Mayor of the West of England
- Incumbent
- Assumed office 5 May 2025
- Preceded by: Dan Norris

Bristol City Councillor for Southmead
- In office May 2016 – December 2021

Personal details
- Party: Labour
- Children: 3
- Education: Liverpool John Moores University (BA)
- Website: helengodwin.com

= Helen Godwin =

British politician

Helen Jayne Godwin is a British politician who has served as Mayor of the West of England since 2025. She is a member of the Labour Party.

==Early life and education==
Helen Godwin grew up in Begbrook, near Stapleton, Bristol, in what she states was a working class family, and went to Cotham School and Filton College. From 1994 to 1998 she took a degree in European Studies and Spanish at Liverpool John Moores University.

==Early political career==
In her 20s, Godwin was a New Labour supporter and Labour blogger, although she left the Labour party for four years in protest at British involvement in the 2003 invasion of Iraq, which she called an illegal war.

Godwin (listed as Helen Godwin Teige) was elected to Bristol City Council, representing Southmead ward, in 2016. She was re-elected in 2021, and later served as cabinet member for women, young people and families under Marvin Rees. She announced her resignation as councillor in December 2021 due to work commitments from a new job.
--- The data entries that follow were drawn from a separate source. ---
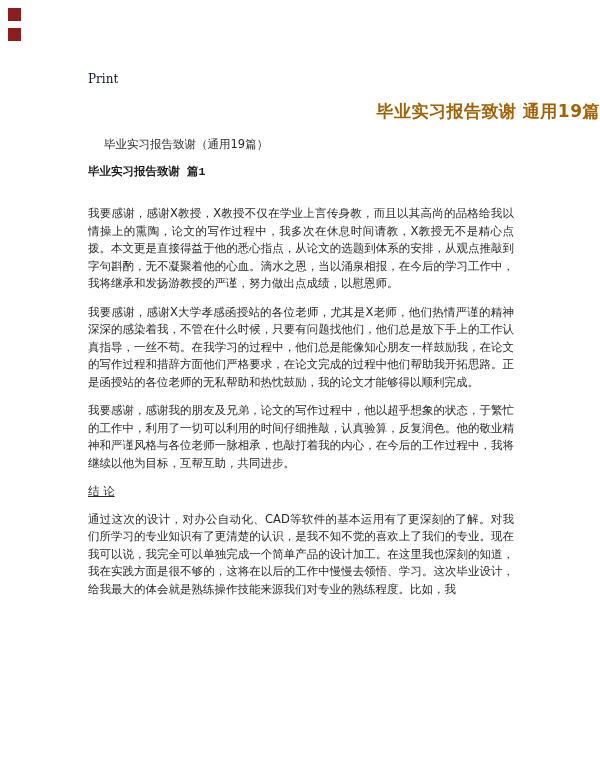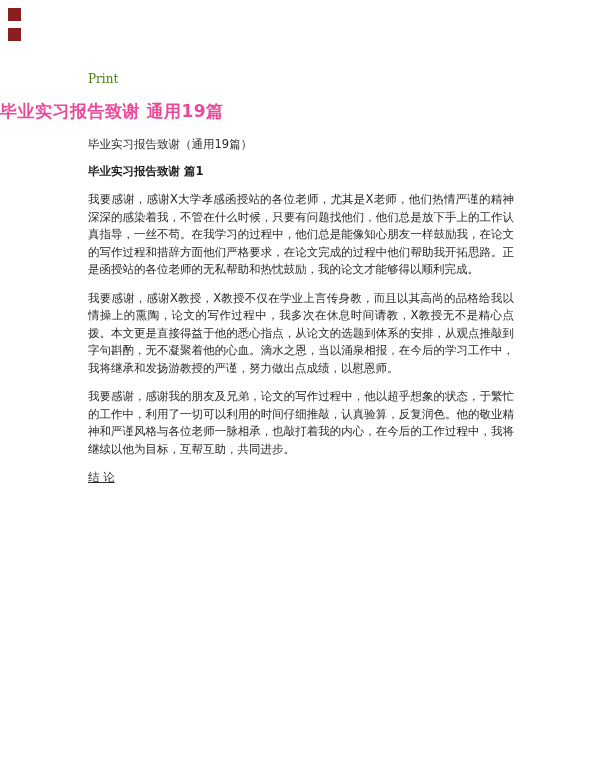--- a/index.html
+++ b/index.html
@@ -29,52 +29,53 @@
     height: 13px;
     background: #8b1e1e;
     margin-bottom: 7px;
   }
   .print-link {
     position: absolute;
     left: 88px;
     top: 72px;
     font-family: "DejaVu Serif", serif;
     font-size: 12px;
-    color: #4d7c0f;
+    color: #0f172a;
     text-decoration: none;
     cursor: pointer;
   }
   .doc-title {
     position: absolute;
     left: 0;
     right: 0;
     top: 100px;
-    text-align: left;
+    text-align: right;
     font-size: 17px;
     font-weight: bold;
-    color: #ec4899;
+    color: #a16207;
     letter-spacing: 0.5px;
   }
   .content {
     position: absolute;
     left: 88px;
     top: 136px;
     width: 426px;
     font-size: 11.5px;
     line-height: 17.5px;
     color: #2a2a2a;
     text-align: justify;
   }
   .subtitle {
-    margin: 0 0 9px 0;
+    margin: 0 0 9px 16px;
   }
   .sec-heading {
-    margin: 0 0 11px 0;
+    margin: 0 0 25px 0;
     font-weight: bold;
     color: #1c1c1c;
+    font-family: Liberation Mono, monospace;
   }
   .content p {
     margin: 0 0 11px 0;
   }
   .conclusion-heading {
     margin: 0 0 10px 0;
     font-weight: normal;
     text-decoration: underline;
   }
 </style>
@@ -91,22 +92,23 @@
   <a class="print-link">Print</a>
 
   <div class="doc-title">毕业实习报告致谢 通用19篇</div>
 
   <div class="content">
 
     <div class="subtitle">毕业实习报告致谢（通用19篇）</div>
 
     <div class="sec-heading">毕业实习报告致谢 篇1</div>
 
+    <p>我要感谢，感谢X教授，X教授不仅在学业上言传身教，而且以其高尚的品格给我以情操上的熏陶，论文的写作过程中，我多次在休息时间请教，X教授无不是精心点拨。本文更是直接得益于他的悉心指点，从论文的选题到体系的安排，从观点推敲到字句斟酌，无不凝聚着他的心血。滴水之恩，当以涌泉相报，在今后的学习工作中，我将继承和发扬游教授的严谨，努力做出点成绩，以慰恩师。</p>
     <p>我要感谢，感谢X大学孝感函授站的各位老师，尤其是X老师，他们热情严谨的精神深深的感染着我，不管在什么时候，只要有问题找他们，他们总是放下手上的工作认真指导，一丝不苟。在我学习的过程中，他们总是能像知心朋友一样鼓励我，在论文的写作过程和措辞方面他们严格要求，在论文完成的过程中他们帮助我开拓思路。正是函授站的各位老师的无私帮助和热忱鼓励，我的论文才能够得以顺利完成。</p>
-    <p>我要感谢，感谢X教授，X教授不仅在学业上言传身教，而且以其高尚的品格给我以情操上的熏陶，论文的写作过程中，我多次在休息时间请教，X教授无不是精心点拨。本文更是直接得益于他的悉心指点，从论文的选题到体系的安排，从观点推敲到字句斟酌，无不凝聚着他的心血。滴水之恩，当以涌泉相报，在今后的学习工作中，我将继承和发扬游教授的严谨，努力做出点成绩，以慰恩师。</p>
     <p>我要感谢，感谢我的朋友及兄弟，论文的写作过程中，他以超乎想象的状态，于繁忙的工作中，利用了一切可以利用的时间仔细推敲，认真验算，反复润色。他的敬业精神和严谨风格与各位老师一脉相承，也敲打着我的内心，在今后的工作过程中，我将继续以他为目标，互帮互助，共同进步。</p>
 
     <div class="conclusion-heading">结 论</div>
 
+    <p>通过这次的设计，对办公自动化、CAD等软件的基本运用有了更深刻的了解。对我们所学习的专业知识有了更清楚的认识，是我不知不觉的喜欢上了我们的专业。现在我可以说，我完全可以单独完成一个简单产品的设计加工。在这里我也深刻的知道，我在实践方面是很不够的，这将在以后的工作中慢慢去领悟、学习。这次毕业设计，给我最大的体会就是熟练操作技能来源我们对专业的熟练程度。比如，我</p>
 
   </div>
 
 </div>
 
 </body></html>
In 2020, she ran to be the Labour candidate for the 2021 West of England mayoral election, but was defeated in a local party membership ballot by the former Labour MP for Wansdyke, Dan Norris.

==Mayor of the West of England==
===Candidacy===
On 21 November 2024, Godwin was named as the Labour candidate for the 2025 West of England mayoral election. Her candidacy was endorsed by the Member of Parliament for Bristol North West, Darren Jones MP, and by the former Bristol Mayor Marvin Rees and his two deputies. Godwin was elected Mayor of the West of England on 1 May 2025 with 25.0% of the vote.

===Mayoralty===
Godwin stated that she would take a collaborative approach in the West of England Combined Authority (WECA), and that her three main priorities were:
- reliable buses and trains;
- affordable homes in the right locations;
- assisting in the creation of green jobs.

WECA was allocated £752 million by the government in the 2025 Spending Review, largely to be spent on transport over the spending review four year capital spending period.

In July 2025, Godwin authorised the recruitment of a "Head of Mass Transit", to lead on the creation of a proposal for a mass transit system, such as a tram, light rail or underground system which might extend to Bristol Airport. In 2026, she stated WECA was working on a 15-year plan for mass transit, with an ambition to start the first projects within five years.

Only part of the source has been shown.